(Part #3) For ML experts – why is product matching so difficult?
- Product matching in Price2Spy
- Previous topic: (Part #2) Product matching via Machine Learning – Important decisions to be made
- Next topic: (Part #4) Preparing the ML training set
This chapter is of technical nature, and it explains the difficulties Price2Spy’s team had to overcome when building the ML model for product matching.
1. Computation size – we’re talking about comparing SET A (expected size varies from 10K to 100K products, so let’s say 50K) to Set B (let’s say that it’s expected size is slightly less – 40K products). This brings us to 50K x 40K = 2G potential matching combinations that need to be scored
2. Diverse training data sources (websites from different languages, industries, product assortments, and product naming conventions)

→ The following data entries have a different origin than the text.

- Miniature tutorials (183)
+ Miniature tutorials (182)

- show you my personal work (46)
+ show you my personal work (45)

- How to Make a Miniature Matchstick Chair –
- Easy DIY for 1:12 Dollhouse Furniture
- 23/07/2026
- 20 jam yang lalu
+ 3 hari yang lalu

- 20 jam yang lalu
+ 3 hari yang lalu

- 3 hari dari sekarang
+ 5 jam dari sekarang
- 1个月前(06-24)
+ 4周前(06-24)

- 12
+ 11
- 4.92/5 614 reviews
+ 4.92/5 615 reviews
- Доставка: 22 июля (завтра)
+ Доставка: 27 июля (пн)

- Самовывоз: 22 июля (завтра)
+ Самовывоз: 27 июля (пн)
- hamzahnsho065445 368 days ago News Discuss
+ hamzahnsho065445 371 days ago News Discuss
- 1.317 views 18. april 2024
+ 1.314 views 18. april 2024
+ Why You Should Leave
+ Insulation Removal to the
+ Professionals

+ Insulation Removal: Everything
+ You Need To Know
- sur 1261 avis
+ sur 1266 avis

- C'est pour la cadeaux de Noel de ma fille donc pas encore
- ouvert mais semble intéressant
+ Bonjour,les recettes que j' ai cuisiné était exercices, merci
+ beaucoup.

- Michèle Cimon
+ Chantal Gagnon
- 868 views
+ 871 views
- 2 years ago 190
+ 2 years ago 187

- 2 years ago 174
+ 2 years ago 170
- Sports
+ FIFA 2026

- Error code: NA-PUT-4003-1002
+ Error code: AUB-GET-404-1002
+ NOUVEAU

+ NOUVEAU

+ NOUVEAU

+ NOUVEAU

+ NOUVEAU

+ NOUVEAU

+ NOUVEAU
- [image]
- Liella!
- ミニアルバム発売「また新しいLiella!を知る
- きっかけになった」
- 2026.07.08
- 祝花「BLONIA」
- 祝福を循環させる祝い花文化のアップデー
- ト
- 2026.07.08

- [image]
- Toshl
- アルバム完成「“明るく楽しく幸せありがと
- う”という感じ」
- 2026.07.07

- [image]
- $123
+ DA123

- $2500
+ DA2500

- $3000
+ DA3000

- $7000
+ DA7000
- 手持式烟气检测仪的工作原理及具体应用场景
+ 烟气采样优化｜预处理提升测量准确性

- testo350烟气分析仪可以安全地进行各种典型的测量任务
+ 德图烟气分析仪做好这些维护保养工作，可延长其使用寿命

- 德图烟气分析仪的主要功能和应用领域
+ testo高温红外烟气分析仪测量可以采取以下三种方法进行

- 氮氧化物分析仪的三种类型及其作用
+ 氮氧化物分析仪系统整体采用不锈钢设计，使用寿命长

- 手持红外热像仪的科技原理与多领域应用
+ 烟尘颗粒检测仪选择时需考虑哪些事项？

3. Hugely unbalanced positive and negative labels in the training set (positive are the ones where matches do exist – in the example given in 1) there can be a maximum of 40K matches) which means:
a. Positive labels = 0.002% of training set
b. Negative labels = 99.998% of the training set
4. After matches get scored, complex post-processing will be needed, in order to determine the best matching candidates (full matching on bipartite graph problem)
5. Label noise – matches supplied in the training set are not 100% accurate:
a. A moderate amount of matches were missed – simply because not all sites/product categories were in scope for manual product matching, which was the source of the training set
b. A very small portion of matches was wrong (due to human error)
6. Data duplication in training set – due to the fact that websites can have products listed in multiple categories, with multiple product URLs. Let’s suppose that Set A has 1 product duplicate, and Set B has 1 product triplicate – this leads to potentially 6 identical matches in the training set, which will be very misleading for ML algorithm (this comes down to entity resolution problem)
7. Difficult to evaluate – we have used precision-recall curves in order to evaluate the model performance. However, due to label noise, we had to manually evaluate the results (as ML model was often detecting matches which were missing in the training set)Python vs Java – while our external consultant was working in Python, we had to translate all the code into Java (Price2Spy’s standard technology)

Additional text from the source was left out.